| TO DO |
Within the listing below, determine how many lines hold the word "font". Give the number with no commentary.
(GIVEN RECORDS Opens)
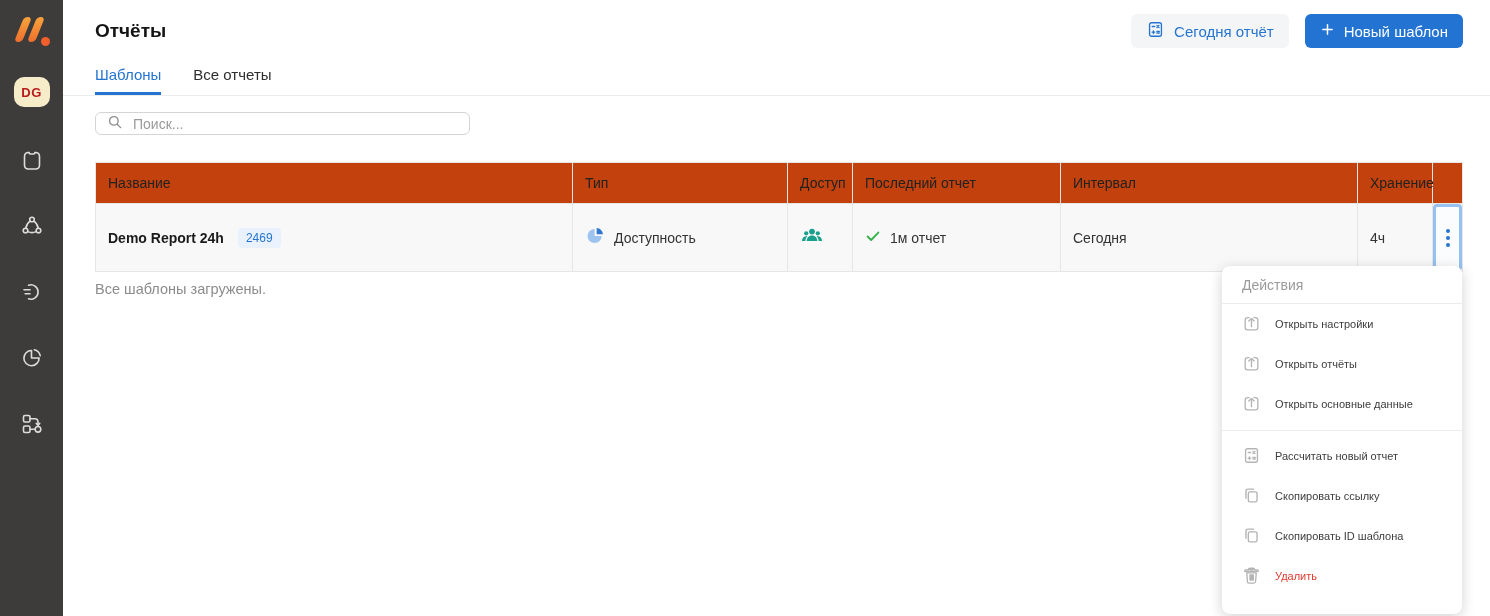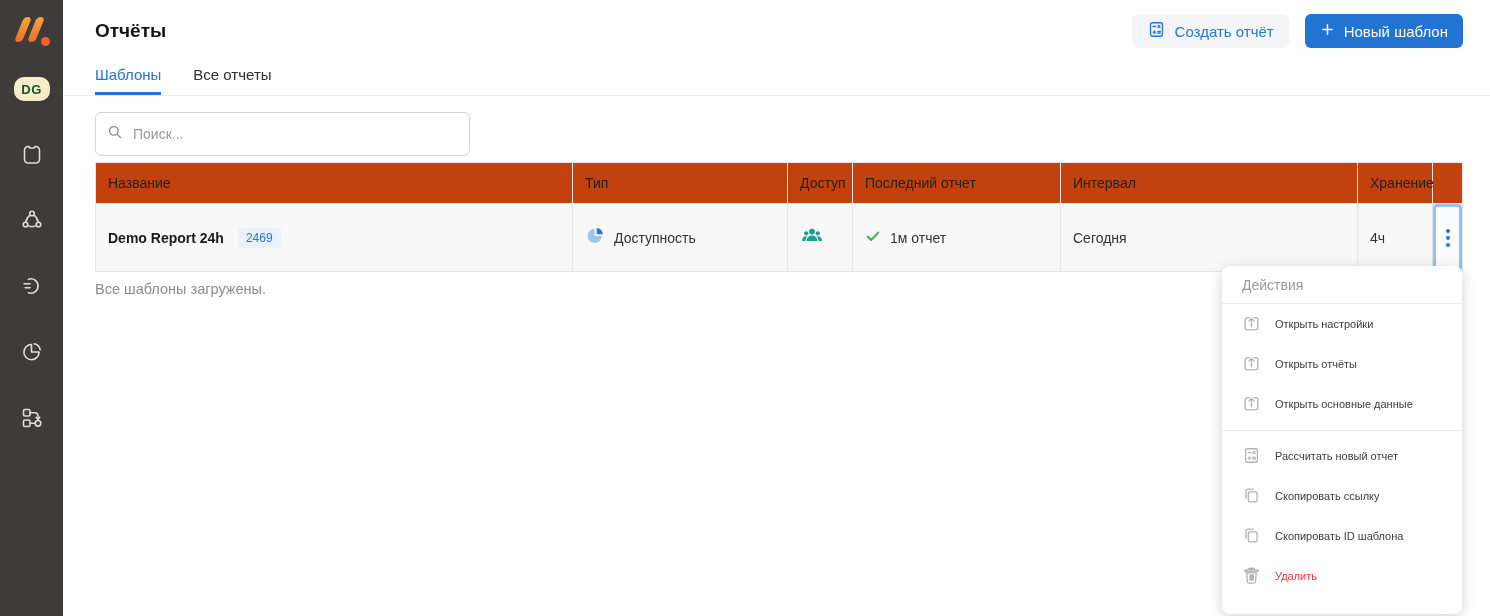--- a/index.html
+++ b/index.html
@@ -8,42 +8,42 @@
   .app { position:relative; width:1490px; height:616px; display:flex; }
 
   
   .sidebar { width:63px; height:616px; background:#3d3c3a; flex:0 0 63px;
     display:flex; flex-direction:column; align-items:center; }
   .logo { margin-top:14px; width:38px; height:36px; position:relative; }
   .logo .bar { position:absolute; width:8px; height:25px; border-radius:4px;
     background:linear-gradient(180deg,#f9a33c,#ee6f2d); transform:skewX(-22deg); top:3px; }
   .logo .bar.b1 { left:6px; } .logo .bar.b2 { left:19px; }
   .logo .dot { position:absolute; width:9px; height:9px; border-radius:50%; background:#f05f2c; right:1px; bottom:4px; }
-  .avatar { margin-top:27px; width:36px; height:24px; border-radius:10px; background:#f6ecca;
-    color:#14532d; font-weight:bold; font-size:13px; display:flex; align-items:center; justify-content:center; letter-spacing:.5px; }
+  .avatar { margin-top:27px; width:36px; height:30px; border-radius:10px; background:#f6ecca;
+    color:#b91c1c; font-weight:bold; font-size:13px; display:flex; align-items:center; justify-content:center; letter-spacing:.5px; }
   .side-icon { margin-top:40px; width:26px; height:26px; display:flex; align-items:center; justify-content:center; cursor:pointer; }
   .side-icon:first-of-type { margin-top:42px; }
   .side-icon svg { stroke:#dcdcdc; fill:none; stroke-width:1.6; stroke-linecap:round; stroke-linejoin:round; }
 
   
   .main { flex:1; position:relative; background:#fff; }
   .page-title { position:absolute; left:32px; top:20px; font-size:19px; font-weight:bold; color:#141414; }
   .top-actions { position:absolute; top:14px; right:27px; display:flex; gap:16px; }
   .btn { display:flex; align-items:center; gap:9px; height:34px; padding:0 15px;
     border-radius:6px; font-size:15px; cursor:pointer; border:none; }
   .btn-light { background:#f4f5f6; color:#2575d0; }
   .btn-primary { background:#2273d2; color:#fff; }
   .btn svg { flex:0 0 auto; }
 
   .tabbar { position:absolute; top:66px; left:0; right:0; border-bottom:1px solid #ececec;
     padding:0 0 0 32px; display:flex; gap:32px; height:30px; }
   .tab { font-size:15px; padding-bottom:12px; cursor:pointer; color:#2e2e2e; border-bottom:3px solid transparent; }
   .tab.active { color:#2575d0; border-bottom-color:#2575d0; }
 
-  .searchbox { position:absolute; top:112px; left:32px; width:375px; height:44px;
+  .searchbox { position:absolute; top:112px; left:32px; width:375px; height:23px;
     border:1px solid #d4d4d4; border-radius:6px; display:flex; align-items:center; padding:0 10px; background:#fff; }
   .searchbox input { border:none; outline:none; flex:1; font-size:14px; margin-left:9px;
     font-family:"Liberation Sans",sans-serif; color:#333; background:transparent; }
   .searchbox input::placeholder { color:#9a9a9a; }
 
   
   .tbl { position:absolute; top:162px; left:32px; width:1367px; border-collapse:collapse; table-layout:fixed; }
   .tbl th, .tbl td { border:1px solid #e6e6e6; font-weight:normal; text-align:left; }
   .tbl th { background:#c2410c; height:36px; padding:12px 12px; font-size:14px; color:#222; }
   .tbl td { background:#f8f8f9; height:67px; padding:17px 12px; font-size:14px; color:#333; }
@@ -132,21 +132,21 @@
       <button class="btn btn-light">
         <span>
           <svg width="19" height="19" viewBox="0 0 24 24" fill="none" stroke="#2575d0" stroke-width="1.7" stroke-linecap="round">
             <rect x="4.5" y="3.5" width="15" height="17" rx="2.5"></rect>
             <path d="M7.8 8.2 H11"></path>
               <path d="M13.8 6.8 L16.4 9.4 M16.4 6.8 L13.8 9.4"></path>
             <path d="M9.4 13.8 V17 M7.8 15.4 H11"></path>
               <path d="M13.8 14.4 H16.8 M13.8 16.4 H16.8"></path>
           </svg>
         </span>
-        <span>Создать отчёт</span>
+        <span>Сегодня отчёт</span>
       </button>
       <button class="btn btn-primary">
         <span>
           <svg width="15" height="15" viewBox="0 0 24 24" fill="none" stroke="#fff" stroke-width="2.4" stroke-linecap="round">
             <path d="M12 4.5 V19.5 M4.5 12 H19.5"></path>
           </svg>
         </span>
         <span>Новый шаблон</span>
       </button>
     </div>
(GIVEN RECORDS Closes)
| RESPONSE BOX |
10